Sous le premiership de Seewoosagur Ramgoolam, en 1960, le très violent cyclone Carol cause la mort de 42 personnes, 1 700 blessés, d’immense dégâts à la seule industrie sucrière du pays, 80 000 personnes se retrouvent sans logement et se réfugient dans des salles de classe et des salles des conseils de village. C’étaient des catastrophes aussi !

* Vous disiez dans un article de presse récemment que « le pays a aujourd’hui besoin… d’un Conseil économique et social dédié, regroupant les compétences les plus pointues du pays, sans considération partisane, sans clivage public-privé, capable d’une méthodologie consensuelle de sortie de crise ». Ce dont le pays a sans doute le plus besoin aujourd’hui, c’est tout un programme politique et la volonté politique en vue d’enclencher les grandes réformes, non ?

Sans doute ! Mais je vois les propositions de réforme émerger d’un Conseil ainsi constitué, il pourrait avoir le très grand avantage de promouvoir et de susciter le plus large consensus possible.

Au point où nous en sommes, certaines des réformes à faire seront nécessairement douloureuses. Elles risquent de ne pas se faire si elles devaient être le seul fait d’un gouvernement. En tout cas, pas d’un gouvernement qui a sans cesse les yeux rivés sur les prochaines élections.

* une refonte ou rééquilibrage de notre politique fiscale en vue d’une taxation plus juste au lieu de la taxe progressive en vigueur, une réforme agraire pour assurer notre sécurité alimentaire, etc., ne peuvent se faire sans une réelle volonté politique.
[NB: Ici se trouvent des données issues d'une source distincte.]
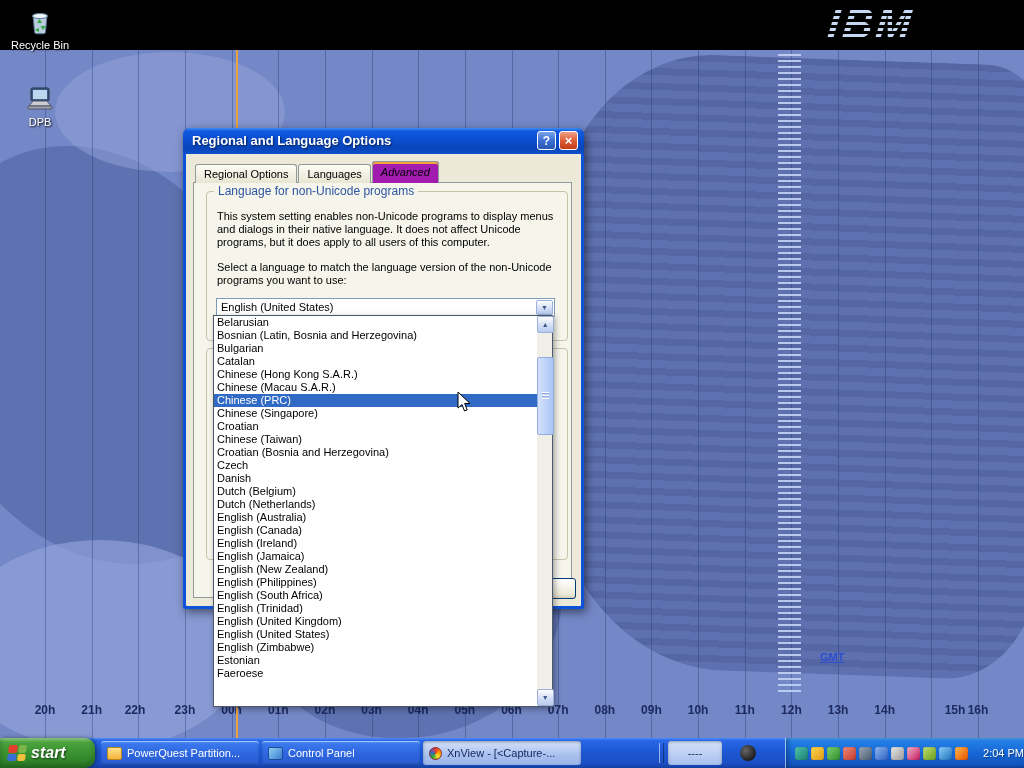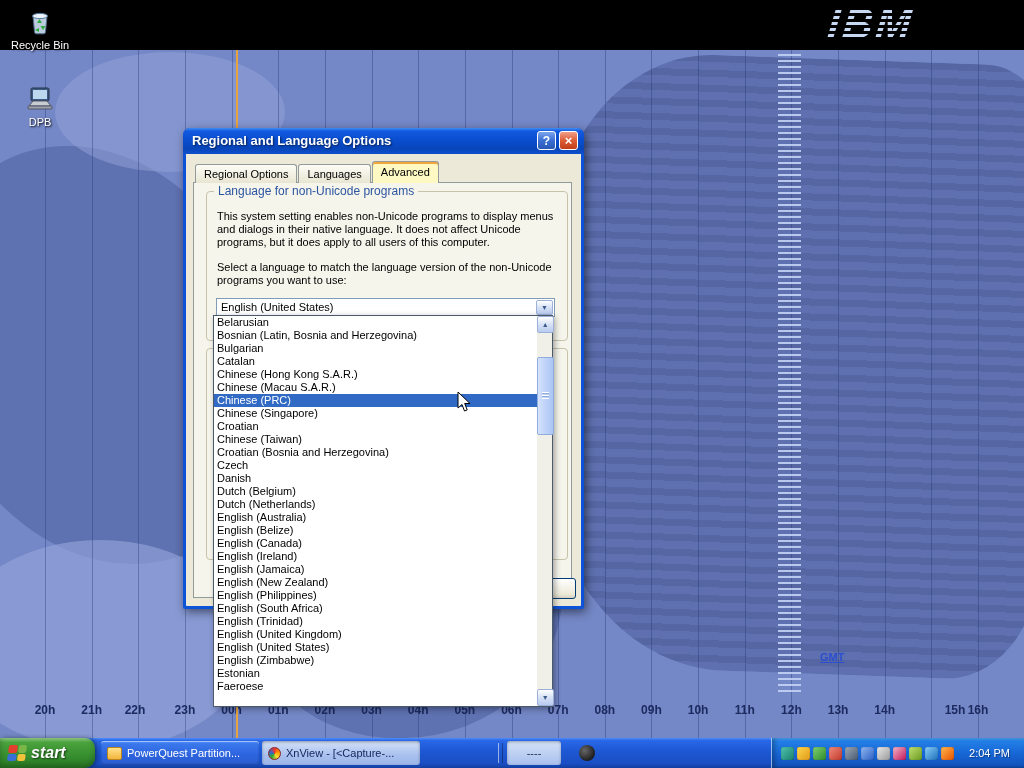"Advanced" .tab.active { background: #fef9c3 -> #a21caf; font-style: none -> italic }
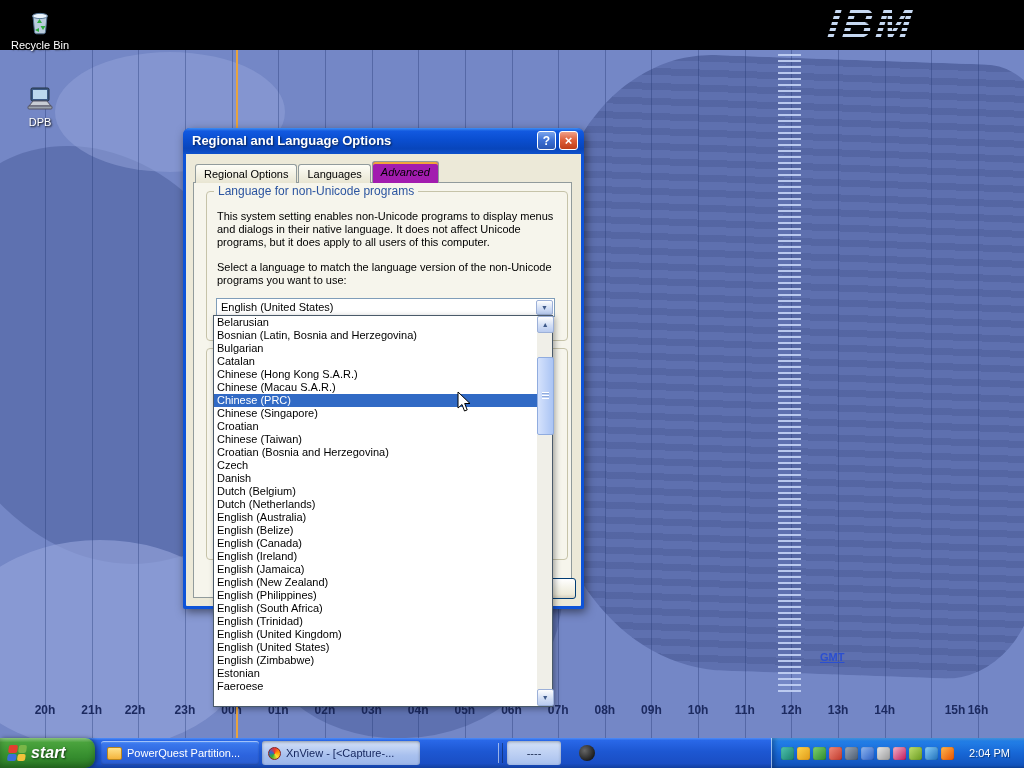"English (Belize)" div.lb-item { html: <div>English (Belize)</div> -> none }
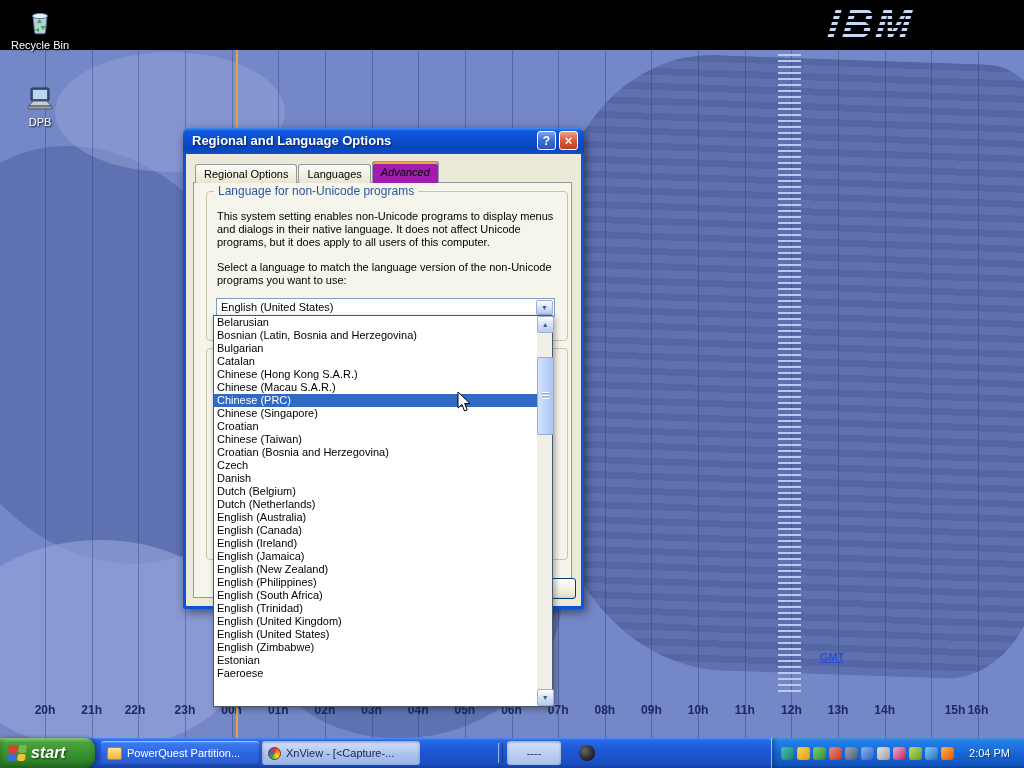"Control Panel" div.task-btn { html: none -> <div> <span></span> <span>Control Panel</span> </div> }
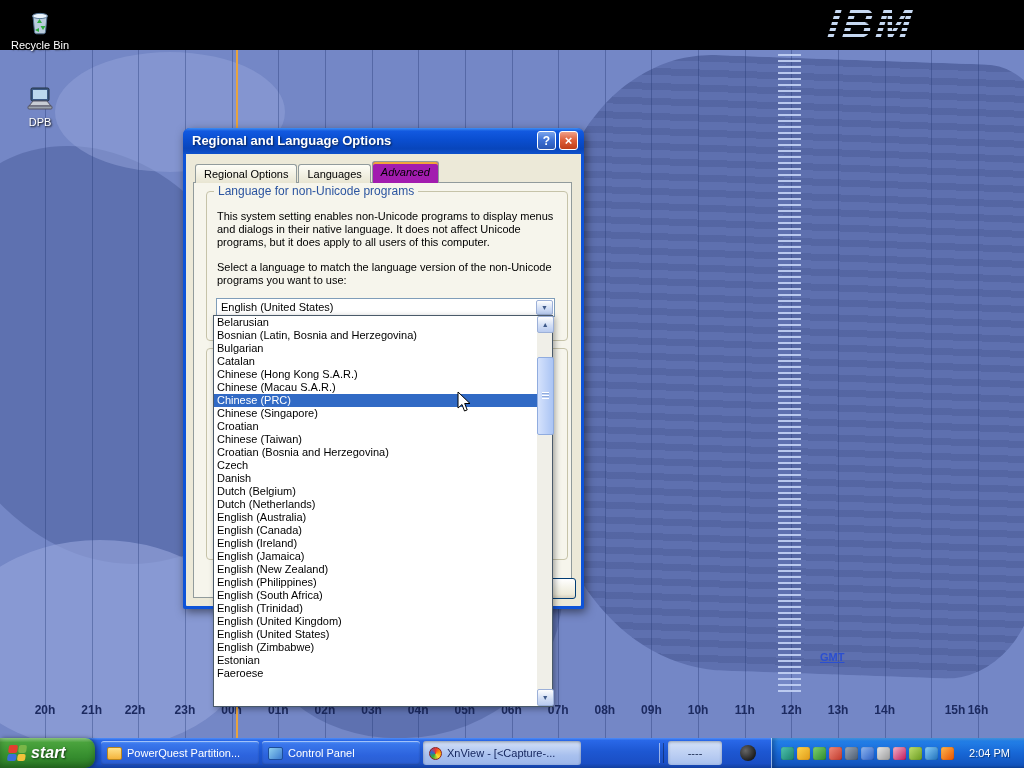"2:04 PM" .tray { padding: 0 14px 0 9px -> 0 0 0 9px }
Il faudra donc passer par là pour « repenser le futur », comme vous l’aviez préconisé, n’est-ce pas ?

Absolument ! Sauf que de nouvelles taxes dans une économie anémiée risquent d’être contre-productives. En tout cas, la dernière chose à faire, c’est de tout recommencer comme avant alors que le monde d’avant a montré ses grandes insuffisances. Cela vaut pour les gouvernements comme pour les entrepreneurs. Mais tout n’est pas perdu !

Une politique d’auto-suffisance alimentaire, par exemple, offre de grandes perspectives de création de richesses tant pour de petits agriculteurs que de grosses sociétés. Cela passe par une réforme agraire bien entendu. Tout ne pourra être fait en même temps. Il faut parer au plus pressé, c’est ce que le Gouvernement a fait jusqu’ici pour faire face la crise sanitaire.

* Pensez-vous qu’au regard du très vaste chantier qui s’ouvre devant nous, il serait souhaitable pour le pays qu’un gouvernement d’unité nationale soit envisagé ?

C’est évident, mais ce n’est pas la peine d’en parler, cela ne se fera pas.

* Pourquoi ?

Parce que, en politique, c’est comme en amour : chacun dit – ‘accepte moi comme je suis, et non comme tu veux’.